Because it is now apparently lawful for a corporation with a fraudulent chain of title to foreclose on a mortgage, I am presently domiciled in my warehouse, and as I fought until the bitter end without giving any thought to a Plan B, the change of environs was swift. I quickly improvised a "kitchen" using implements I had on hand, including a Corning PC-35 hotplate for my cooktop from my lab equipment stash. It works rather well for cooking and has filled many a hungry belly of mine. Because it tends to heat up slowly I almost always just crank it to maximum temperature (which according to the setting is about 500 degrees C), put my pan on it and wait for ignition, then I get cooking.
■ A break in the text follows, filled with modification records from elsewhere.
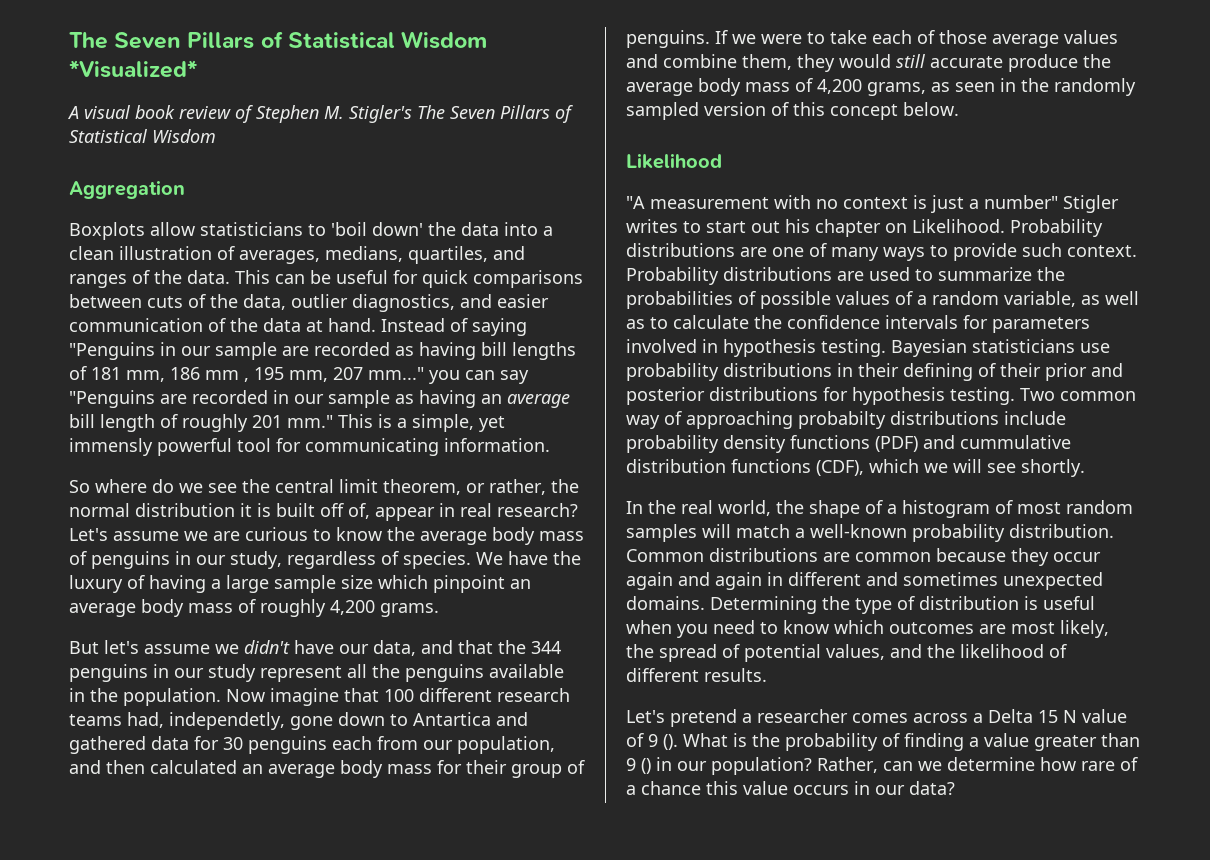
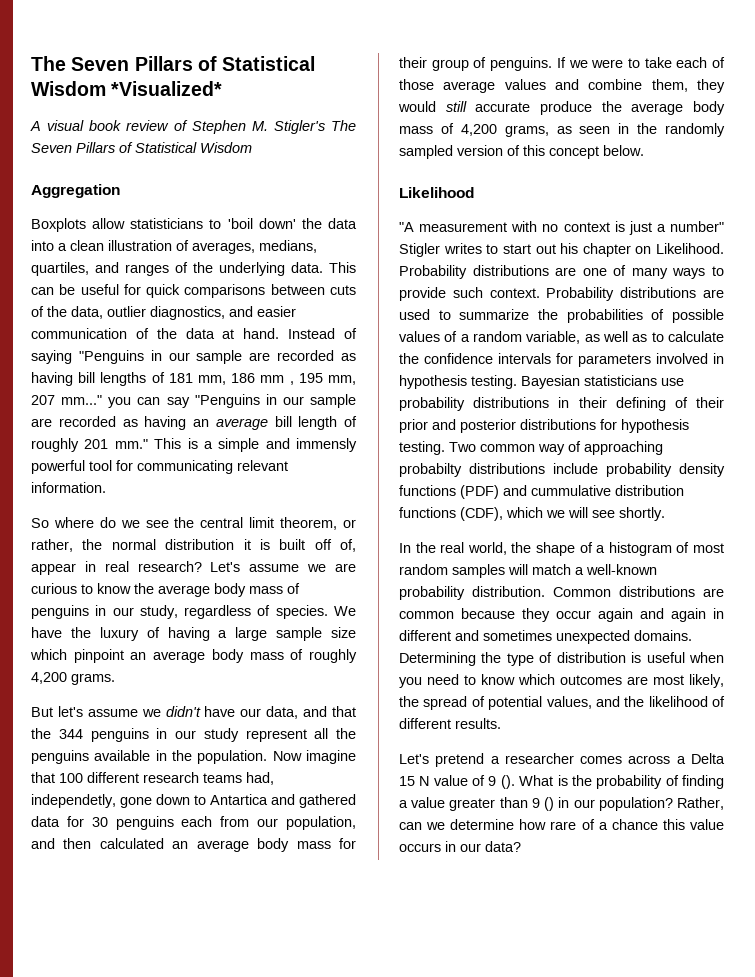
(182, 277) none -> [219,262,285,276] underlying
[160,390,390,408] are recorded in our sample -> [265,394,356,408] [31,416,116,427] in our sample are recorded
[412,414,505,432] simple, yet -> [218,438,290,452] simple and
(439, 447) none -> [237,460,288,471] relevant

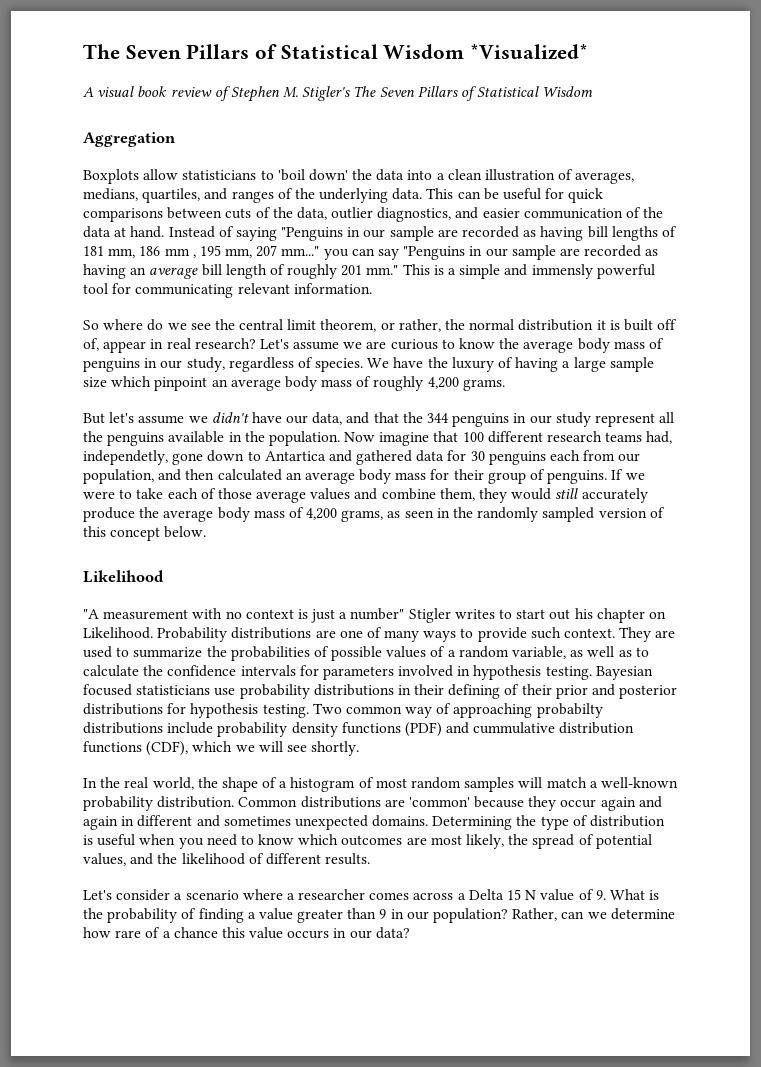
[475,102,531,112] accurate -> [581,488,648,503] accurately
[546,287,697,301] Probability distributions -> [619,627,652,642] They
(580, 382) none -> [83,684,132,696] focused
[399,611,454,619] common -> [408,797,470,807] 'common'
[435,753,485,767] pretend -> [116,889,283,901] consider a scenario where
[488,775,515,789] 9 (). -> [595,890,606,900] 9.
[544,797,555,811] () -> (387, 914) none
According to the description it has a ceramic surface platform. Here's what it looks like:

http://www.biosurplus.com/store/products/5006258-corning-pc-35/

One evening I had turned on the hotplate and got distracted somehow. I had a lid for a pot in my hand and placed it directly center on top of the hotplate surface because I was planning to just be gone for a moment. The lid, about 8" in diameter, covered nearly the entire hotplate surface, with just a small amount of the outside corners of it exposed. It was by no means air-tight, as there were gaps where the lid hung over the surface.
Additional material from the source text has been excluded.